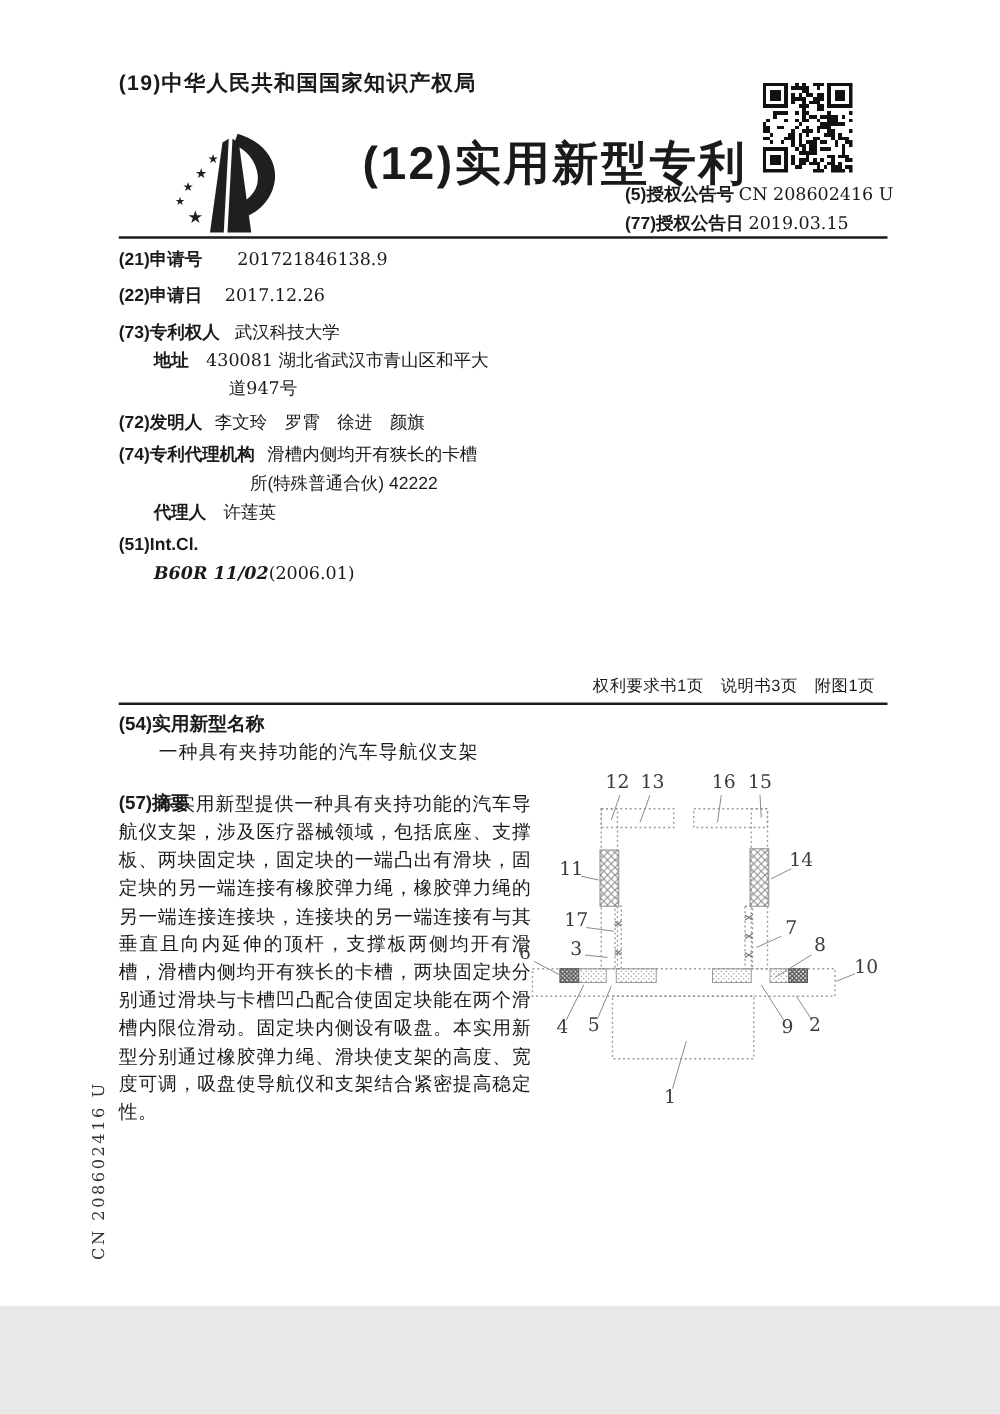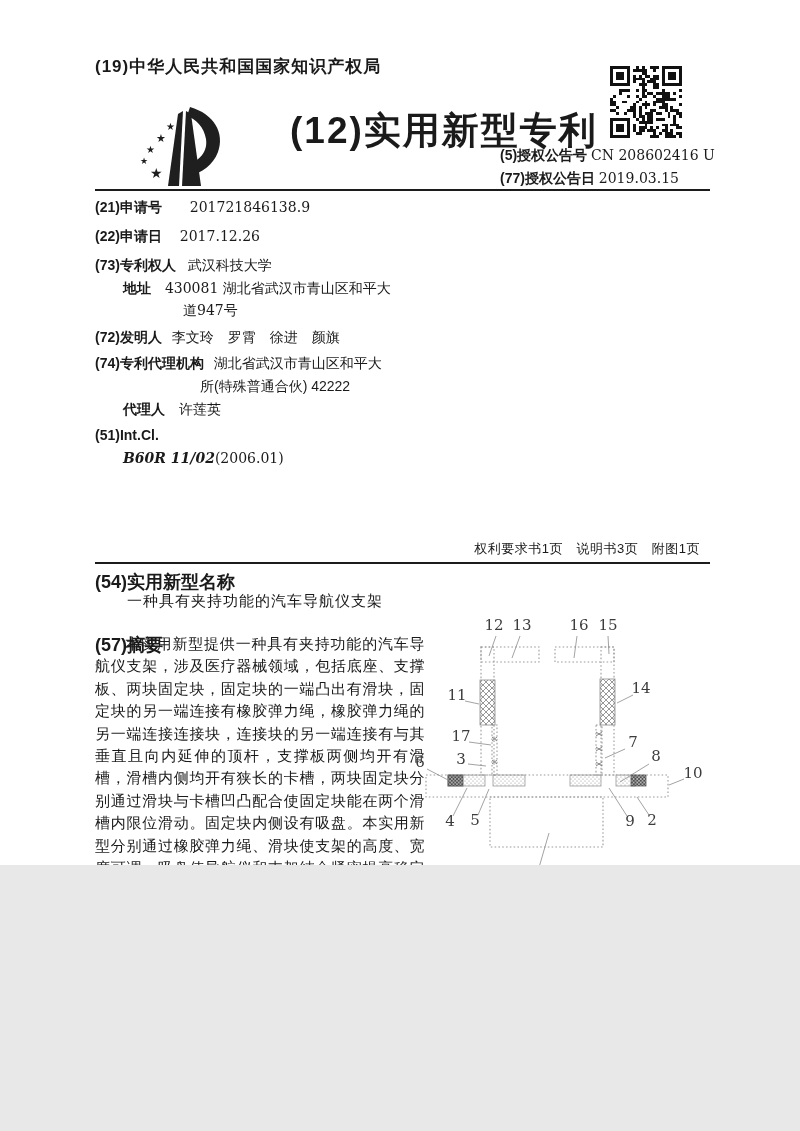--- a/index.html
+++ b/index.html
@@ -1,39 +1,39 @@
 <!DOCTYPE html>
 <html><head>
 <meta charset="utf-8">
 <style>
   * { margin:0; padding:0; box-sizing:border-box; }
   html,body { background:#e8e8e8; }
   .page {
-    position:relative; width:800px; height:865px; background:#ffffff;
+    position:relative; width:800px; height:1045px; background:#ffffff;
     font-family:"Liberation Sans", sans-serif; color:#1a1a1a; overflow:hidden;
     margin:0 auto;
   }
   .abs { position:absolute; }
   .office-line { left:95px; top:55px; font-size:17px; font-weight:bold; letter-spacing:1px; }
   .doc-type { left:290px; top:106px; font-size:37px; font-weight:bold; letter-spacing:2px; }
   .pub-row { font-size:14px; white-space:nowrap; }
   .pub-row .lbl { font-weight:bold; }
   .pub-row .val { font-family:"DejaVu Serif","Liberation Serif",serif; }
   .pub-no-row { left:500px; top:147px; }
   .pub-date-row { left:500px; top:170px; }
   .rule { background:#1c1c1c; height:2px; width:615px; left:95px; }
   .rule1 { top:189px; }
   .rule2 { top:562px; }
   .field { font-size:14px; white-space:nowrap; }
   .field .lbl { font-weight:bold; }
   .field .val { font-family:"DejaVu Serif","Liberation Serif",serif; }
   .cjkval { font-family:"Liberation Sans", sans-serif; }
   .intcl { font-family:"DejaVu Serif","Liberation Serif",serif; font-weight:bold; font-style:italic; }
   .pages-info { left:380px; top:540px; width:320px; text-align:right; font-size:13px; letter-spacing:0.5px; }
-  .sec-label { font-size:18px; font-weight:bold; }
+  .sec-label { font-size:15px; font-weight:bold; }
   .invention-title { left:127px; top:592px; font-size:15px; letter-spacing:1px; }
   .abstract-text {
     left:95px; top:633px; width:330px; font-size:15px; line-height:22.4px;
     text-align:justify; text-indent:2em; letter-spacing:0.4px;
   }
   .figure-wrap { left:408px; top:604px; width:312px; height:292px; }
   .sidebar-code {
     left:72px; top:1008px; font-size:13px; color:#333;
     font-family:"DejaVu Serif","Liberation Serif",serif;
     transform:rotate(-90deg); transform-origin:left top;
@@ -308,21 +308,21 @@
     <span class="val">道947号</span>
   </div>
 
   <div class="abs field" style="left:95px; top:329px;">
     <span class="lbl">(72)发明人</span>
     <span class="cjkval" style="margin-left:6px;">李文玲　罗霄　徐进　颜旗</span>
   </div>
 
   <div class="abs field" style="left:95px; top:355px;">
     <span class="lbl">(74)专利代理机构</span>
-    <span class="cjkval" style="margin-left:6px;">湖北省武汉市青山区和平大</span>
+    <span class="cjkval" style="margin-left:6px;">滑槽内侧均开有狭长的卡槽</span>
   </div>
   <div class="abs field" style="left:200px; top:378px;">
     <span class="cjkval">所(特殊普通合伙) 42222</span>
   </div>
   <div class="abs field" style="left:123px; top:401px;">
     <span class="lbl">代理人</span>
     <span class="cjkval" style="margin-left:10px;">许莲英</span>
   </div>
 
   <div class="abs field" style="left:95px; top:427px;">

# # # # # # #

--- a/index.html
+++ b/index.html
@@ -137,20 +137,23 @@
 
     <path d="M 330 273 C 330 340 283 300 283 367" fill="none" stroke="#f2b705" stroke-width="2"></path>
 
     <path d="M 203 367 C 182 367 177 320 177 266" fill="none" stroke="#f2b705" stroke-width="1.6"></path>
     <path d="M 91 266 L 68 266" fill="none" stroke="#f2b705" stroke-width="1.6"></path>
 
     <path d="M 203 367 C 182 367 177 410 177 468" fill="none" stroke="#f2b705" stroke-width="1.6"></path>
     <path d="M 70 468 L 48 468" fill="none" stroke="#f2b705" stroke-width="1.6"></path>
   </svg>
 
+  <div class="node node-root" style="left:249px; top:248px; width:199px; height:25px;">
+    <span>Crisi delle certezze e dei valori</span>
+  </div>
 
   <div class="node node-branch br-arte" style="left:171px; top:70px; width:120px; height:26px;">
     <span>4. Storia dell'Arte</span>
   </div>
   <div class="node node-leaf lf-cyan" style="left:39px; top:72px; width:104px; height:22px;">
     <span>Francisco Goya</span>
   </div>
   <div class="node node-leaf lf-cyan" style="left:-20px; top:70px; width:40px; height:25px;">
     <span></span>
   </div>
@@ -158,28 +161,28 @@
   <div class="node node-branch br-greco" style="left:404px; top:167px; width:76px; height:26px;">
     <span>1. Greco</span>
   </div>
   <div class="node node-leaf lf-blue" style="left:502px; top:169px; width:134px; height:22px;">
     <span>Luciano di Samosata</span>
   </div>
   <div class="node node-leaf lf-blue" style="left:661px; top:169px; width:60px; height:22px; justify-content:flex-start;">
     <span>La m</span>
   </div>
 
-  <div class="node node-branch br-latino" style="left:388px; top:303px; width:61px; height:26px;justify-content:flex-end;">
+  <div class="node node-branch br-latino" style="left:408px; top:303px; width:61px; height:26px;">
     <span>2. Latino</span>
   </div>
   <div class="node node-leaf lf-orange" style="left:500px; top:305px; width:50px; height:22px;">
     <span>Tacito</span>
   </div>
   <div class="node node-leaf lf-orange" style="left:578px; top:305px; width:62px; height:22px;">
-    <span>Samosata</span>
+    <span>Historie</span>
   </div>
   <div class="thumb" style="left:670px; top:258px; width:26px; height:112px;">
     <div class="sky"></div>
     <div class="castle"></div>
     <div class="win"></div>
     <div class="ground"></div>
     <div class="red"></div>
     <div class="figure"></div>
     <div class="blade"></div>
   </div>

# # # # # # #

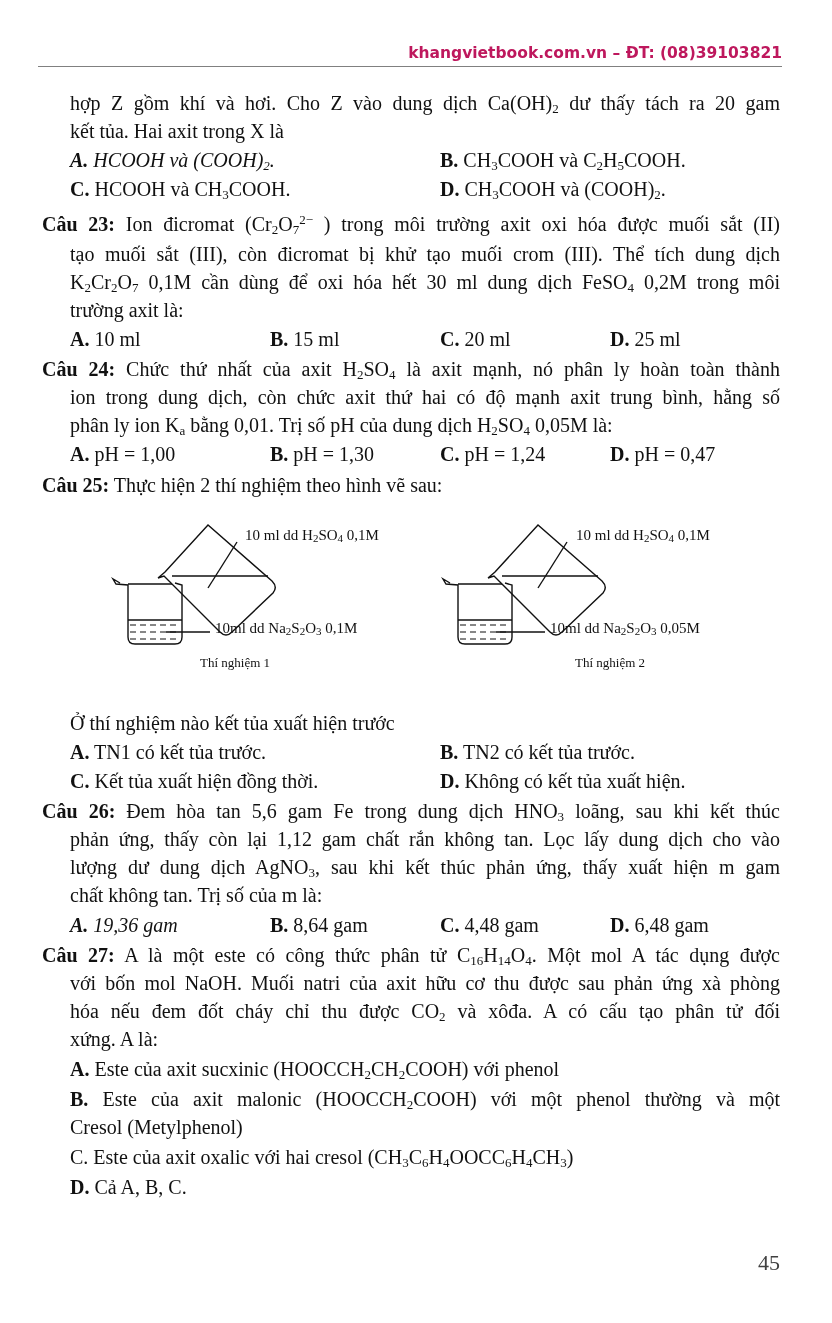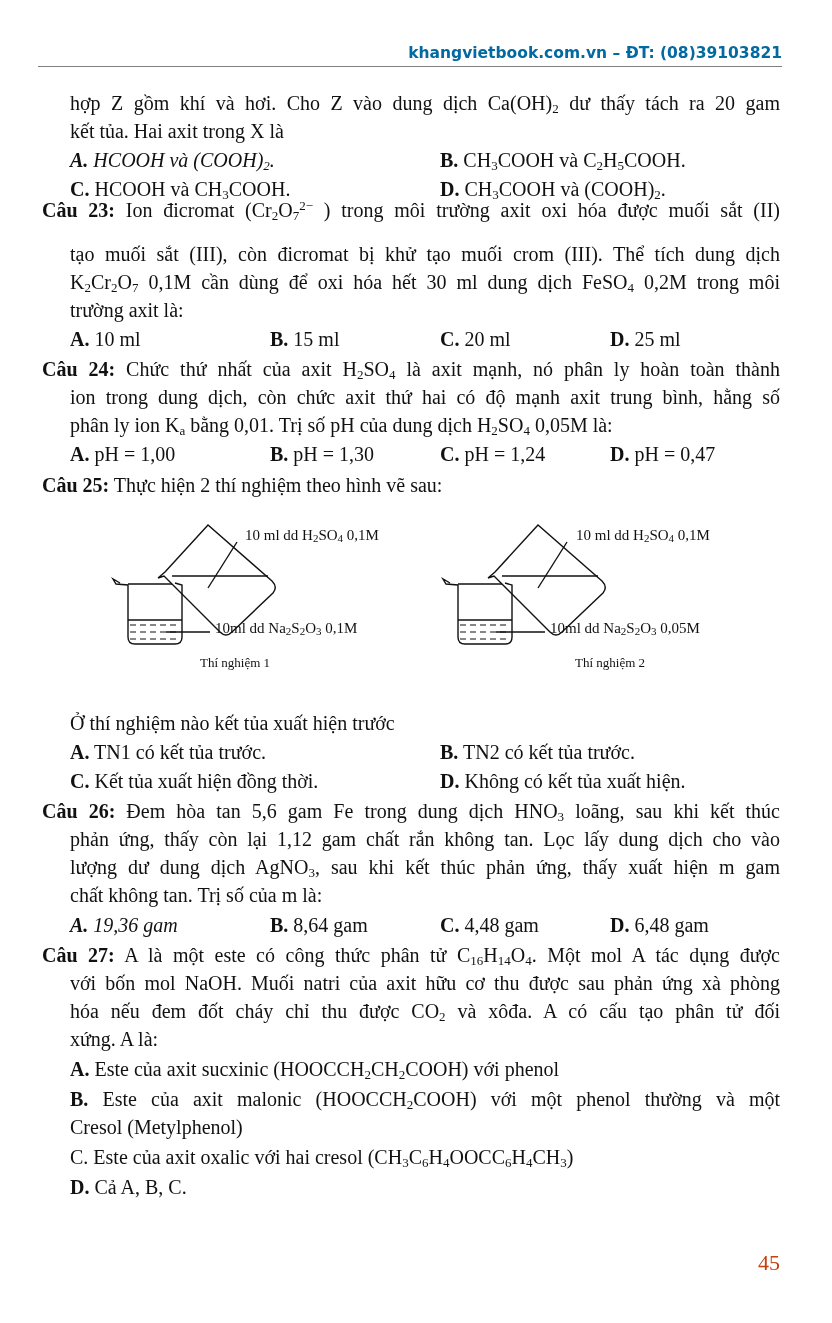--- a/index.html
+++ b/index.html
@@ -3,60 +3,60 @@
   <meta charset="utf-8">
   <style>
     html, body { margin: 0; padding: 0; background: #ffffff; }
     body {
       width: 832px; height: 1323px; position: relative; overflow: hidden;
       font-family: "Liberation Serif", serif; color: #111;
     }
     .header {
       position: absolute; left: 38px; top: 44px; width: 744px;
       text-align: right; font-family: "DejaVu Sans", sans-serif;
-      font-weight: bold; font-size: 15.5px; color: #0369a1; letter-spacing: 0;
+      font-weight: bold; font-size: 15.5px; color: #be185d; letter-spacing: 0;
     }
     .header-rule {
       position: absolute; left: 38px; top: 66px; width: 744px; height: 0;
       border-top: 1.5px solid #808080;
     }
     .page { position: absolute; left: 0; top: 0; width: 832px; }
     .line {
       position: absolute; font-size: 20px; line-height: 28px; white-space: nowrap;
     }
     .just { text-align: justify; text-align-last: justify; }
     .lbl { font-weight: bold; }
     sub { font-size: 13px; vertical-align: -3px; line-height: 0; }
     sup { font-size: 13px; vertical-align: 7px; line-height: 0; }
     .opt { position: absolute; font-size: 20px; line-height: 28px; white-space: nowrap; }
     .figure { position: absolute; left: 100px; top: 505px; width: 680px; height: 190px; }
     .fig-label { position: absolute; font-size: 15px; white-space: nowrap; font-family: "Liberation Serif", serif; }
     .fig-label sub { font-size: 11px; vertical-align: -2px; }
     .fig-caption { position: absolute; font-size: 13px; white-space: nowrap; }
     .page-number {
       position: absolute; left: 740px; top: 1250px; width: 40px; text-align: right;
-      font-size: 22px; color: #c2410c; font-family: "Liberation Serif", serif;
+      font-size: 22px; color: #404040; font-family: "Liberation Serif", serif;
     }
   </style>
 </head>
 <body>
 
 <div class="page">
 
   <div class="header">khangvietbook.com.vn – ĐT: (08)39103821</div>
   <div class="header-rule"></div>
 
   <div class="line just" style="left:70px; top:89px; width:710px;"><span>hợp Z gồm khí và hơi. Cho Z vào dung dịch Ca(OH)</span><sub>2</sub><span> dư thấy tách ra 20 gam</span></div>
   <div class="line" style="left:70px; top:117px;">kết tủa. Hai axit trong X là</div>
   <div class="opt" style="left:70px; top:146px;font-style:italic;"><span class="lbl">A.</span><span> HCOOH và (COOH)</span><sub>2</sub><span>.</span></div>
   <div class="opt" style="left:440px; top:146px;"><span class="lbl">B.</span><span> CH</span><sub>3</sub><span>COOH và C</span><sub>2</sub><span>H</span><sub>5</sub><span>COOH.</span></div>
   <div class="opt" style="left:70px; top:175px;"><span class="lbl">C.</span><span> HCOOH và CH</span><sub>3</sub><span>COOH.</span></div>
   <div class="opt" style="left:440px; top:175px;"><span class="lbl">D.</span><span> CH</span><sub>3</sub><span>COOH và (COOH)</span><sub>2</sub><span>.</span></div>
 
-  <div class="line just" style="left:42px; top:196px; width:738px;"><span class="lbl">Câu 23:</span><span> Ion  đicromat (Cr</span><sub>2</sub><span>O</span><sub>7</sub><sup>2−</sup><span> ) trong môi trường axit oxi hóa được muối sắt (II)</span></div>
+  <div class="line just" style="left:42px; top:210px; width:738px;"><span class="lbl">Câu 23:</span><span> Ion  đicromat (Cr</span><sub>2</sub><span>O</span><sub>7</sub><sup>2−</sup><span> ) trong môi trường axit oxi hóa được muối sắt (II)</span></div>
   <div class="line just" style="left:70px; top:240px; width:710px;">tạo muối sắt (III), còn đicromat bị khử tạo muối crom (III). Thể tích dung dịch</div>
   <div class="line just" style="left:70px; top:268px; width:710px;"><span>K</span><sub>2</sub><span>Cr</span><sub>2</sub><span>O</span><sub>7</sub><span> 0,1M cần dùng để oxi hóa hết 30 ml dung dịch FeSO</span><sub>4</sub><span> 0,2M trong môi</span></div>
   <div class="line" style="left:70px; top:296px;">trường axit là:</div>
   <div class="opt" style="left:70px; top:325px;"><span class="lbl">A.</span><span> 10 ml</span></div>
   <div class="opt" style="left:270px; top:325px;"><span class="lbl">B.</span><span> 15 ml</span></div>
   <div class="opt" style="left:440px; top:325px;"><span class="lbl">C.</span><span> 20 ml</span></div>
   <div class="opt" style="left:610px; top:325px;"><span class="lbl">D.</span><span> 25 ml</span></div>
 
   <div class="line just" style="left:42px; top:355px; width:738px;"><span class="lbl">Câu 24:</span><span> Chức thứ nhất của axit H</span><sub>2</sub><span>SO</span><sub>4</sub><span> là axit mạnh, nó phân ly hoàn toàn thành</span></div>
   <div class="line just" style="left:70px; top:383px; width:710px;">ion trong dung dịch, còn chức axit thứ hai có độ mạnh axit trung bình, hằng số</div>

# # # # # # #

» **Required work**: Out of the data above, set down the lines from the one with "left:127px; top:592px; font-size:15px;" to the one with "-308,21 +308,21 @@", both included, exactly as written and with no additions.

» **Expected answer**:
   .invention-title { left:127px; top:592px; font-size:15px; letter-spacing:1px; }
   .abstract-text {
     left:95px; top:633px; width:330px; font-size:15px; line-height:22.4px;
     text-align:justify; text-indent:2em; letter-spacing:0.4px;
   }
   .figure-wrap { left:408px; top:604px; width:312px; height:292px; }
   .sidebar-code {
     left:72px; top:1008px; font-size:13px; color:#333;
     font-family:"DejaVu Serif","Liberation Serif",serif;
     transform:rotate(-90deg); transform-origin:left top;
@@ -308,21 +308,21 @@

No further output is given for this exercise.